### Exercise objective
Give back only the line containing "(430, 211) none -> (373, 326) //" and every line after it through the end of the data below, transcribed exactly.

Structured diff data:
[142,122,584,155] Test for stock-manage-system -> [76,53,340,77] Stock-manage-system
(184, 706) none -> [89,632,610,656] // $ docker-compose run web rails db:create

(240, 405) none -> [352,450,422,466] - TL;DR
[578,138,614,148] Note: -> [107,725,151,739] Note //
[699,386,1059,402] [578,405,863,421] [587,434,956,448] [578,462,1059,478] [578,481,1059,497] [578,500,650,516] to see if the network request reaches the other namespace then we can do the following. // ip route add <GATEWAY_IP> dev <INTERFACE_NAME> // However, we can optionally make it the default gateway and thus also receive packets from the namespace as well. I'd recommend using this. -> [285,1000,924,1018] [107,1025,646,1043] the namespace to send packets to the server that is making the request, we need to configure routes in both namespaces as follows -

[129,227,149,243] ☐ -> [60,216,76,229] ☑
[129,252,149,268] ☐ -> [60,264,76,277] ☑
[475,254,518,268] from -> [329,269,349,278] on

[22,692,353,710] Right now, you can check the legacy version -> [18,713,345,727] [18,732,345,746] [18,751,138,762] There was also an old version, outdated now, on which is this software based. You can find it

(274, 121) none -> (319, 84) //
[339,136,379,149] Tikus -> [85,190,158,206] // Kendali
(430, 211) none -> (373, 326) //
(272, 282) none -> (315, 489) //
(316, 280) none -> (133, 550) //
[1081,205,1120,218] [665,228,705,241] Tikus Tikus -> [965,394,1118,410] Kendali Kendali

### Exercise result
(430, 211) none -> (373, 326) //
(272, 282) none -> (315, 489) //
(316, 280) none -> (133, 550) //
[1081,205,1120,218] [665,228,705,241] Tikus Tikus -> [965,394,1118,410] Kendali Kendali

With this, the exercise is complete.